Tal como faz em «Michael Kohlhaas – O Rebelde» (Antígona, 2004), Kleist localiza a acção da narrativa no século XVI, para criar um enredo que recua no tempo, reduzindo a falácia do plausível e o apelo da identificação. O quadro por si recriado, de guerras distantes, países em formação incipiente, dissensões político-religiosas, submerge a ficção num ambiente de estranheza que prepara a radicalidade dos acontecimentos relatados. Um grupo de irmãos, jovens estudantes seguidores da fé protestante, planeia uma acção selvática de destruição de imagens religiosas. A intervenção da música sacra, interpretada no convento que deveria ser sede da acção de iconoclastia, reduz os irmãos a uma «vida fantasmagórica» (p.68). A loucura que os acomete é um transe religioso, uma conversão sobrenatural ao catolicismo que deixa os projectados malfeitores num limbo existencial, na fronteira entre a vida terrena e o abandono à existência do espírito. O «barroquismo» estilístico, a sumptuosidade da expressão, o insólito das suas escolhas e ângulos, são os de um romantismo feroz, obscuro, análogo ao de um Nodier, ou um Nerval, e que antecipa já uma figura tão genialmente alienígena como Lautréamont.

Em «Acerca de Um Dito de Sacchini e do Chamado Efeito em Música», E. T. A. Hoffmann singularizava a acção artística de Gluck – «Aquela verdade, segundo a qual a ópera deve apresentar-se como um todo, em palavras, acção e música, foi expressa pela primeira vez por Gluck nas suas obras; mas qual é a verdade que não é mal interpretada, originando, assim, os mais estranhos erros!» (Música e Literatura no Romantismo Alemão) Em «Cavaleiro Gluck. Uma Recordação do Ano de 1809», Hoffmann mantém duplamente a fímbria do mistério a velar os contornos aos acontecimentos narrados no conto – no fundo, mais não faz do que «interpretar» a «verdade», desafiando o risco dos «mais estranhos erros», como dizia no seu ensaio. Desde logo, no conto, a designação «cavaleiro» oculta o nome próprio – «Não perguntemos pelos nomes: os nomes podem ser uma maçada.» – (p.85); por outro lado, mesmo a identificação do apelido do seu interlocutor é revelada ao narrador apenas na última linha do conto. Por fim, como já se disse, o anacronismo acrescenta uma nova camada de perturbação à narrativa. Não que se possa dizer que o narrador tivesse estado, declaradamente, a entabular conversa com um fantasma; mas o paradoxo temporal e lógico implanta-se irremediavelmente. Hoffmann encerra Contos Musicais com uma sátira sobre a autoridade do talento e a (i)legitimidade do estatuto de um artista.
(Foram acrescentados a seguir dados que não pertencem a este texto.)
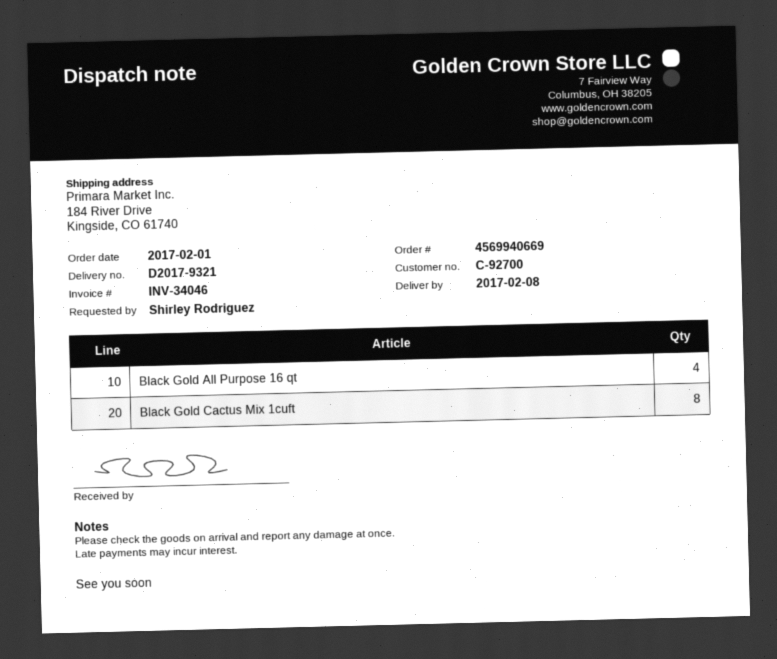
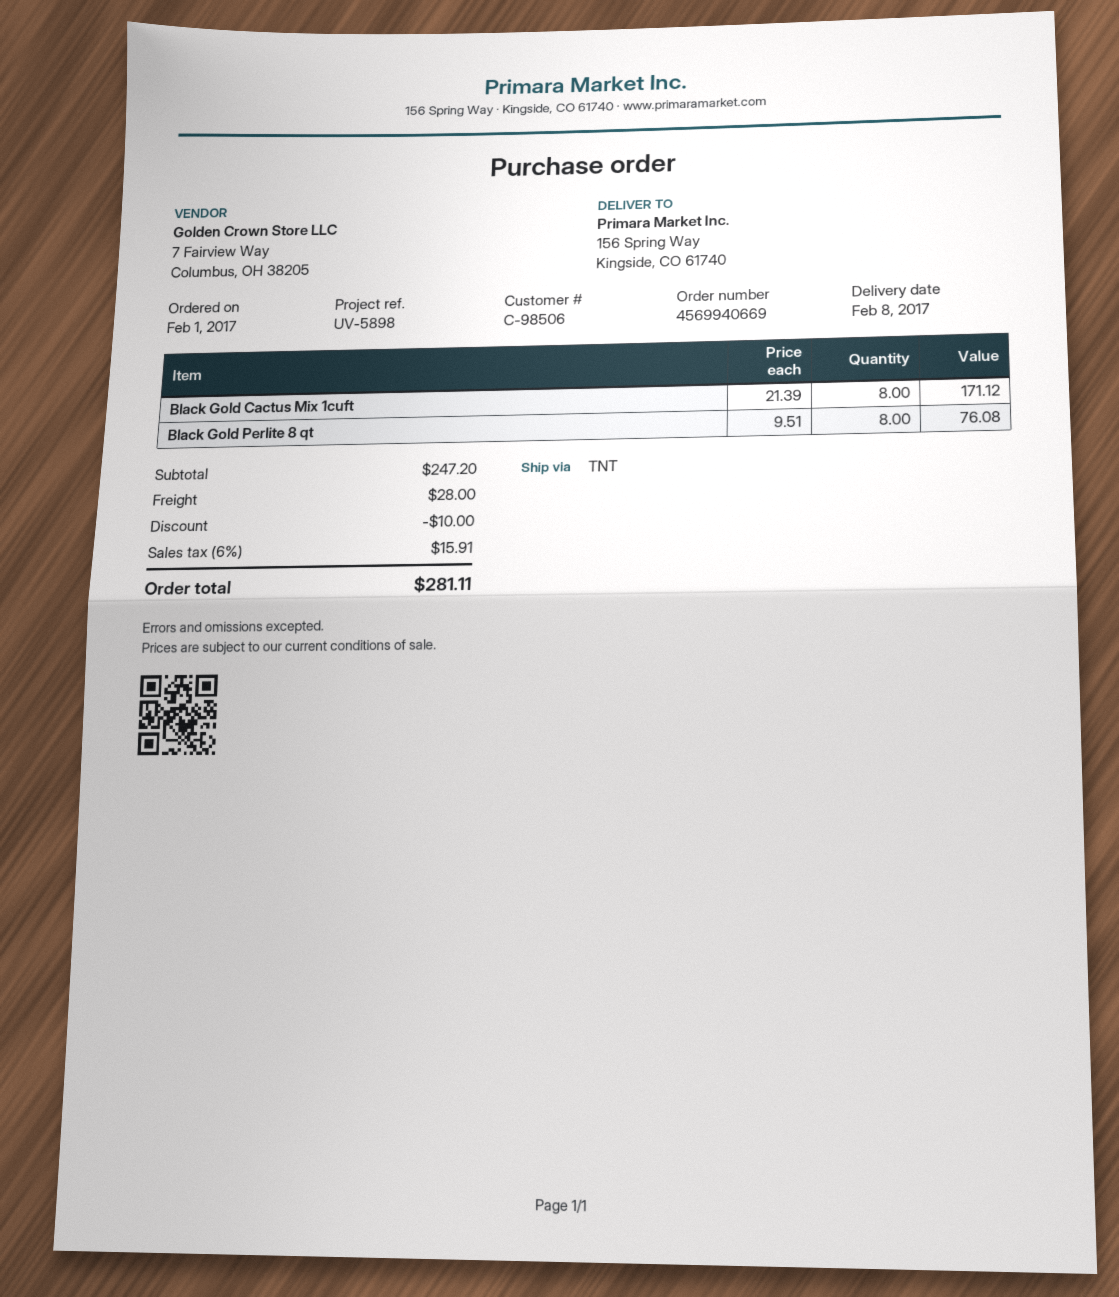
customer number: C-92700 -> C-98506
ship to: 184 River Drive, Kingside, CO 61740 -> 156 Spring Way, Kingside, CO 61740
Black Gold All Purpose 16 qt: 4 -> none
Black Gold Perlite 8 qt: none -> 8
A fama lendária de um mestre do violino é, afinal, um embuste. O prodígio musical é, contrariamente ao que o conto habilmente explanara, um incapaz. Um «mero» teorizador que prospera numa situação em que todos ganham por salvar as (falsas) aparências. Alegado mestre de uma plêiade de músicos e outros tantos professores, o Barão de B. do conto epónimo é uma burla. É ele quem paga o estipêndio aos seus «discípulos», transacção que, na perspectiva do leitor, finalmente deixa cair luz sobre a charada. Termina, portanto, com as cores da farsa esta admirável incursão sobre o poder da música, Contos Musicais. Se, no derradeiro conto, esse poder se traduz num intercâmbio de favores tingido pelo vício e o prestígio indevido, nos restantes, a música é uma expressão criadora e de superação. Um poder estranho e perturbante que o romantismo ergueu a planos insuperáveis de realização artística e reflexão teórica.